Interview & Foto: Ulrich Drees

Frau Zahner, wie hat sich Ihre berufliche Laufbahn entwickelt?
Nach einer internationalen Laufbahn im Marketing war ich in Leitungsfunktion für einen großen Finanzdienstleister in Augsburg tätig, wohnte jedoch in München. Als mein Sohn unterwegs war, kam das tägliche Pendeln zwischen Augsburg und München aber nicht mehr infrage, und da ich ein echtes Harzkind bin, kehrte ich nach Lerbach, das ist ein kleines Tal in der Nähe von Osterode, zurück. Dort habe ich mich dann 2015 als Beraterin für den Social-Media-Bereich selbstständig gemacht.
Wieso dieses Fachgebiet?
Als gute Strategin liegt es mir, verschiedene Bausteine effektiv zu verknüpfen. Gleichzeitig faszinieren mich soziale Netzwerke, weil der Austausch dort so demokratisch ist. Es braucht kein großes Budget, um eine Zielgruppe zu erreichen, und ich zeige Unternehmen, wie sie das für sich nutzen können.
Wie funktioniert „demokratisches“ Marketing?
In sozialen Netzwerken ist nicht das größte Budget entscheidend, denn die Zielgruppe kommuniziert mit dem Unternehmen.
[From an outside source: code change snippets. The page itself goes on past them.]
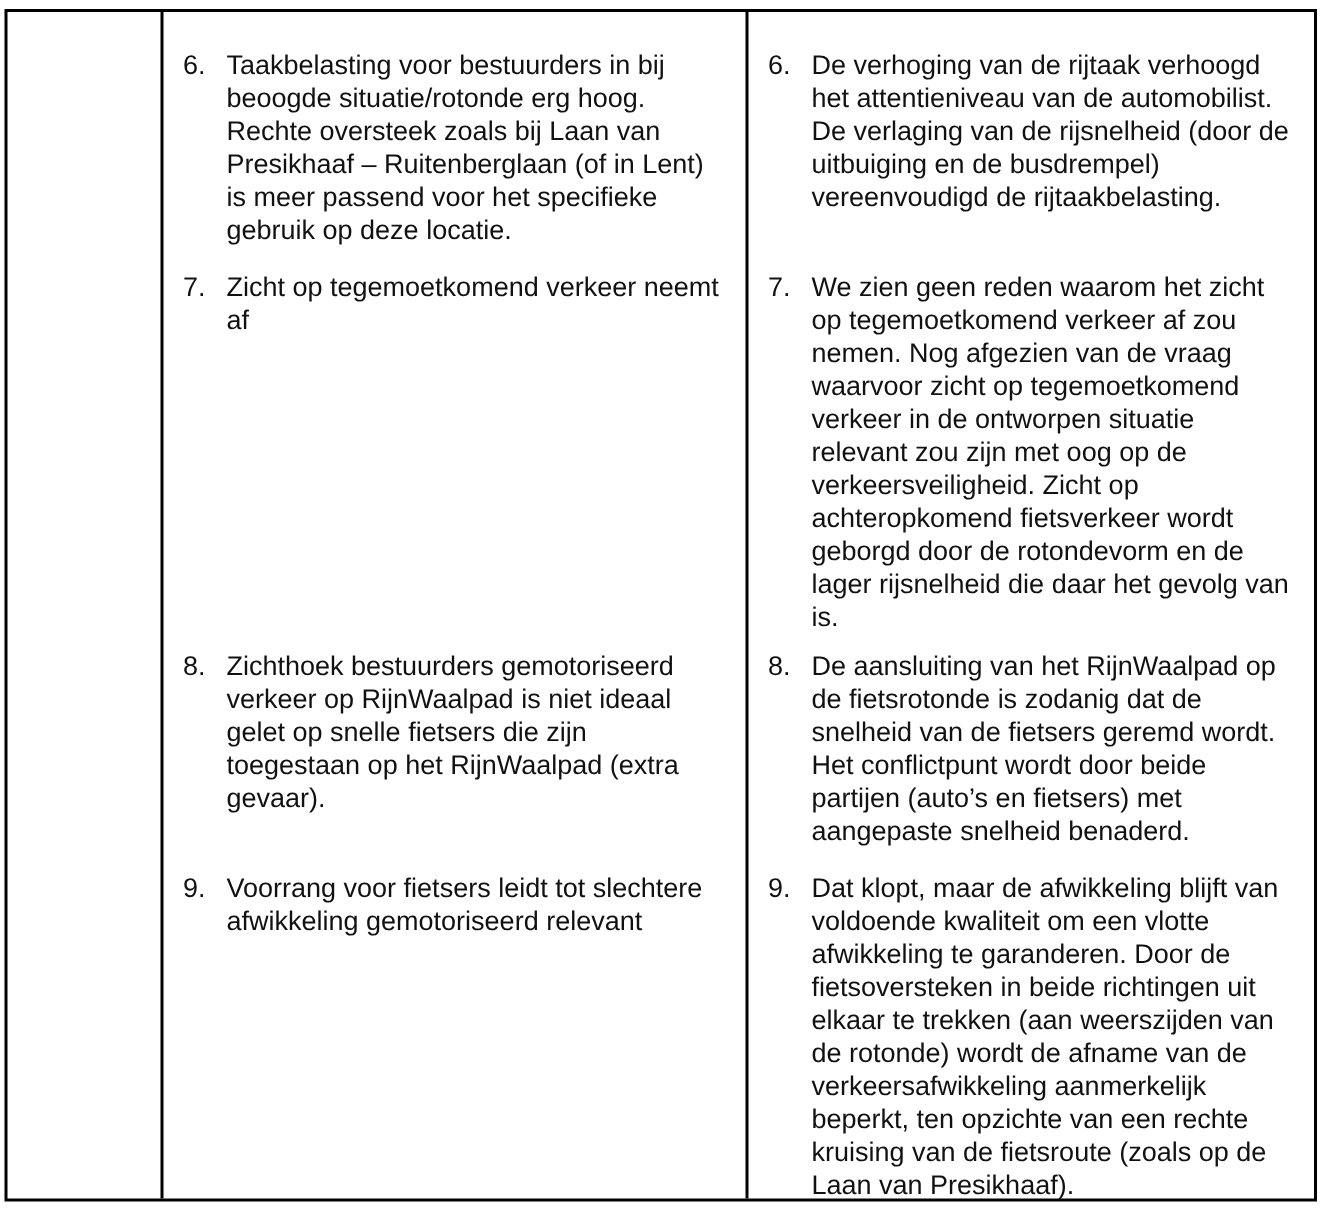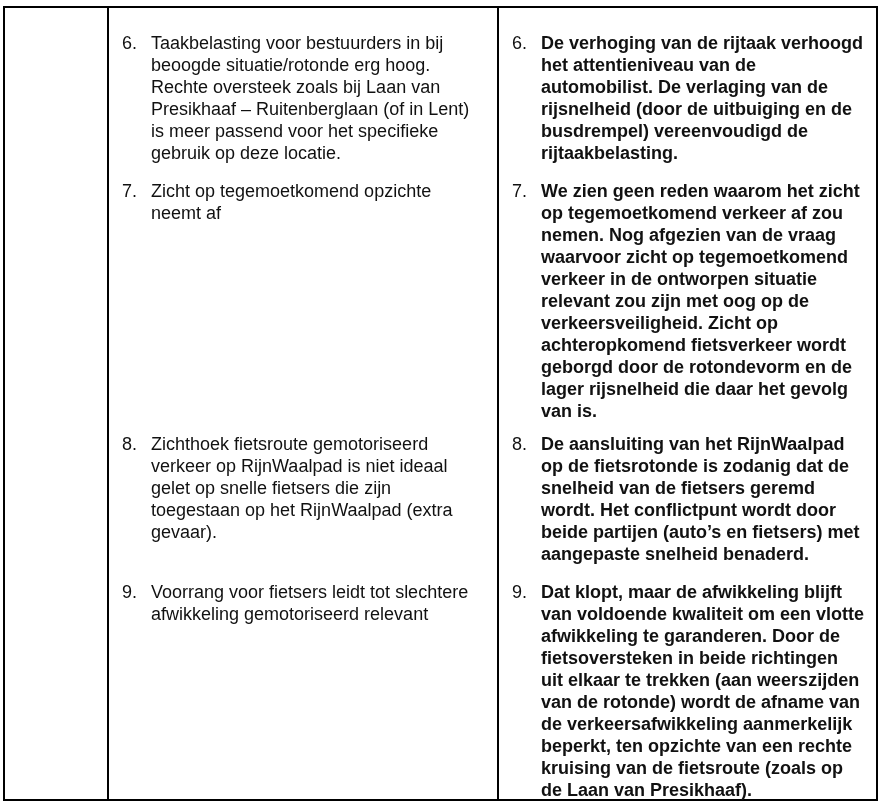--- a/index.html
+++ b/index.html
@@ -53,21 +53,21 @@
   .cell-mid .item   { width: 363px; }
   .cell-right .item { width: 353px; }
   .item .num {
     flex: 0 0 29px;
     width: 29px;
   }
   .item .txt {
     flex: 1 1 auto;
   }
   .cell-mid .txt   { max-width: 334px; }
-  .cell-right .txt { max-width: 324px; font-weight: bold; }
+  .cell-right .txt { max-width: 324px; }
   .row-6 { top: 24px; }
   .row-7 { top: 172px; }
   .row-8 { top: 425px; }
   .row-9 { top: 573px; }
 </style>
 </head>
 <body>
 
 <div class="page">
   <div class="table-frame">
@@ -76,25 +76,25 @@
 
     <div class="cell cell-empty"></div>
 
     <div class="cell cell-mid">
       <div class="item row-6">
         <span class="num">6.</span>
         <div class="txt">Taakbelasting voor bestuurders in bij beoogde situatie/rotonde erg hoog. Rechte oversteek zoals bij Laan van Presikhaaf – Ruitenberglaan (of in Lent) is meer passend voor het specifieke gebruik op deze locatie.</div>
       </div>
       <div class="item row-7">
         <span class="num">7.</span>
-        <div class="txt">Zicht op tegemoetkomend opzichte neemt af</div>
+        <div class="txt">Zicht op tegemoetkomend verkeer neemt af</div>
       </div>
       <div class="item row-8">
         <span class="num">8.</span>
-        <div class="txt">Zichthoek fietsroute gemotoriseerd verkeer op RijnWaalpad is niet ideaal gelet op snelle fietsers die zijn toegestaan op het RijnWaalpad (extra gevaar).</div>
+        <div class="txt">Zichthoek bestuurders gemotoriseerd verkeer op RijnWaalpad is niet ideaal gelet op snelle fietsers die zijn toegestaan op het RijnWaalpad (extra gevaar).</div>
       </div>
       <div class="item row-9">
         <span class="num">9.</span>
         <div class="txt">Voorrang voor fietsers leidt tot slechtere afwikkeling gemotoriseerd relevant</div>
       </div>
     </div>
 
     <div class="cell cell-right">
       <div class="item row-6">
         <span class="num">6.</span>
Entscheidend sind echte Inhalte und eine organische Reichweite. Zusammen mit meinen Auftraggebern suche ich deshalb nach den „Perlen“, dem Besonderen, in ihrem Unternehmen, und helfe ihnen, ihre Zielgruppe damit zu begeistern. Das ist gleichzeitig gelungenes Teambuilding, denn die Mitarbeiter eines Unternehmens erzählen in den sozialen Netzwerken meist sehr gern und gleichzeitig sehr glaubhaft von diesen Perlen.
Wie erkennen Sie eine dieser „Perlen“?
Dazu gehören Erfahrung, Intuition und Fachwissen – aber vor allem der Blick von außen. So kann ich spannende Geschichten entdecken, die jemandem, zu dessen Arbeitsalltag sie gehören, ganz normal vorkommen.